企業が取り組むべきは、作業動線や設備の高さ、重量物の取り扱いなどの“人間工学的改善”です。
また、若手とシニアがペアで作業する「ジョブシェアリング型の配置」や、経験者の指導業務をメインとする「シニアメンター制度」も有効です。こうした再設計は、単に安全性を高めるだけでなく、シニアのモチベーションと貢献意識を引き出す効果があります。


これらの実践ステップは、単発の取り組みではなく、産業医・人事・現場の三位一体運用によって初めて定着します。重要なのは、制度を「守る」ための仕組みではなく、人を活かすための仕組みとして運用することです。

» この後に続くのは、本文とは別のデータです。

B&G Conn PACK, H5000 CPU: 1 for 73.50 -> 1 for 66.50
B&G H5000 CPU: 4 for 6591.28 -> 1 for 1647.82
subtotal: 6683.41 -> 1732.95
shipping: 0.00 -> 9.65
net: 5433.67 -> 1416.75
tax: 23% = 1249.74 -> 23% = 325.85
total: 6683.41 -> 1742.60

6.まとめ|健康と生産性を両立させる「シニア時代の職場づくり」へ

シニア人材の活躍は、これからの日本企業にとって「社会的使命」であると同時に、「競争力の源泉」にもなります。その鍵を握るのが、産業保健体制の整備と運用です。
働く意欲のある高齢者が安心して力を発揮できる職場をつくることは、単なる福祉ではなく、企業の持続的成長に直結します。

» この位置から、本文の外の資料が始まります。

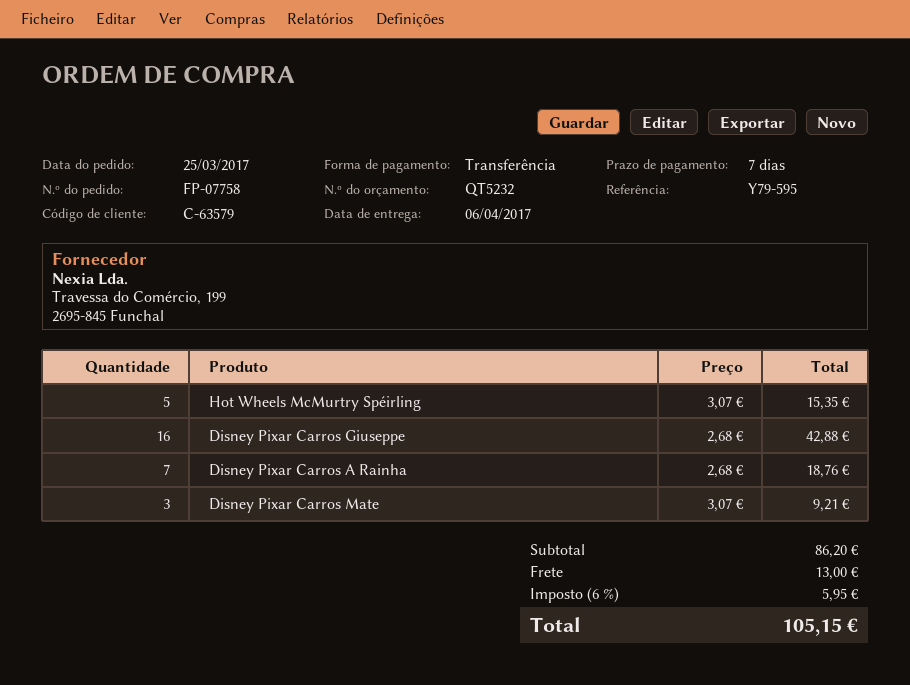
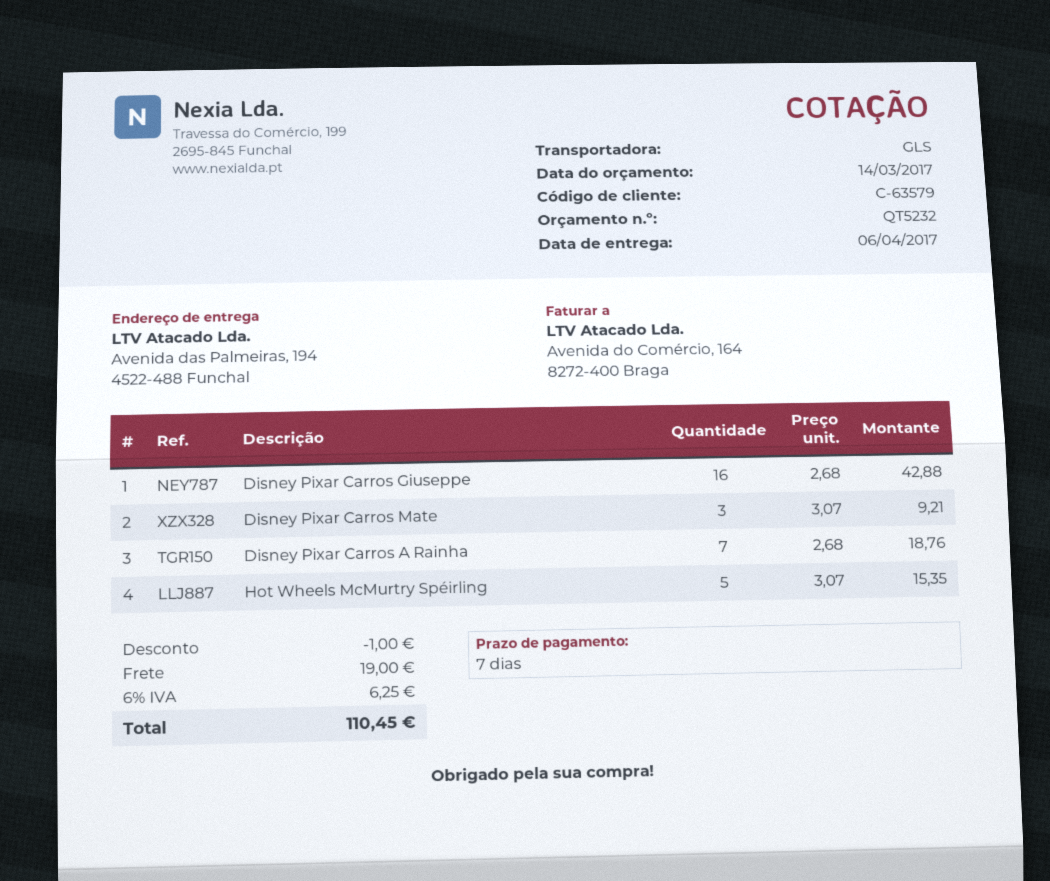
discount: none -> 1.00
shipping: 13.00 -> 19.00
tax: 6% = 5.95 -> 6% = 6.25
total: 105.15 -> 110.45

産業医・衛生管理者・保健師などが連携して健康情報を共有し、慢性疾患やメンタル面のリスクにきめ細かく対応することで、離職や労災の防止につながります。さらに、就業配慮や作業設計の工夫によって、個々の能力を最大限に引き出せる環境をつくることができます。
その結果として、「健康経営」×「高齢者雇用」=生産性向上と組織の活性化という好循環が生まれるのです。

経済産業省が推進する「健康経営優良法人」や、厚生労働省の「エイジフレンドリー補助金」など、シニアの健康と安全に配慮した企業を支援する制度も整いつつあります。これらを上手に活用すれば、コストを抑えながらも質の高い体制づくりが可能です。

70歳までの就業が当たり前となるこれからの時代、企業が求められているのは「高齢者を採用すること」ではなく、「健康に働き続けられる仕組みを整えること」。
産業保健体制を経営戦略の一部としてとらえることこそ、真の意味での“シニア時代の職場づくり”への第一歩といえるでしょう。